═════ Task material ═════
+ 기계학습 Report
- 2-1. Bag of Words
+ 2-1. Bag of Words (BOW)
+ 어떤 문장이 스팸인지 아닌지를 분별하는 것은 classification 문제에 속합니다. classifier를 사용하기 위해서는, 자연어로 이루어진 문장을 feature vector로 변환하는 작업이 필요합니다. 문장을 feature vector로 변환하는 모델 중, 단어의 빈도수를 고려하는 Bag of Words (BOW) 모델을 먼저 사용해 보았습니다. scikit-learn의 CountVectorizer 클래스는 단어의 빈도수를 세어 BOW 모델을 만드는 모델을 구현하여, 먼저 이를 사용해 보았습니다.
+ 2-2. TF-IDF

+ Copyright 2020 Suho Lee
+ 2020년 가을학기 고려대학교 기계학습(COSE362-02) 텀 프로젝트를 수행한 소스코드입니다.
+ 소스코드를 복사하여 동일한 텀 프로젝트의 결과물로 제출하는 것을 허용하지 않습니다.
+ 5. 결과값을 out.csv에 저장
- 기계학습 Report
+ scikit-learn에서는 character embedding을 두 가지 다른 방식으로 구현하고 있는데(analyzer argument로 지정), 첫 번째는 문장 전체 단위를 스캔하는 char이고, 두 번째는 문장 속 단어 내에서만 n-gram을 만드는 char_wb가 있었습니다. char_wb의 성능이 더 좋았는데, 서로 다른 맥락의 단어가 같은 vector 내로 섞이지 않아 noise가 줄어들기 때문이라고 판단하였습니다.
═════
◆ **Task to carry out**
Provide the number of lines above that include the string "기계학습", with no other words.

◆ **Solution for this problem**
3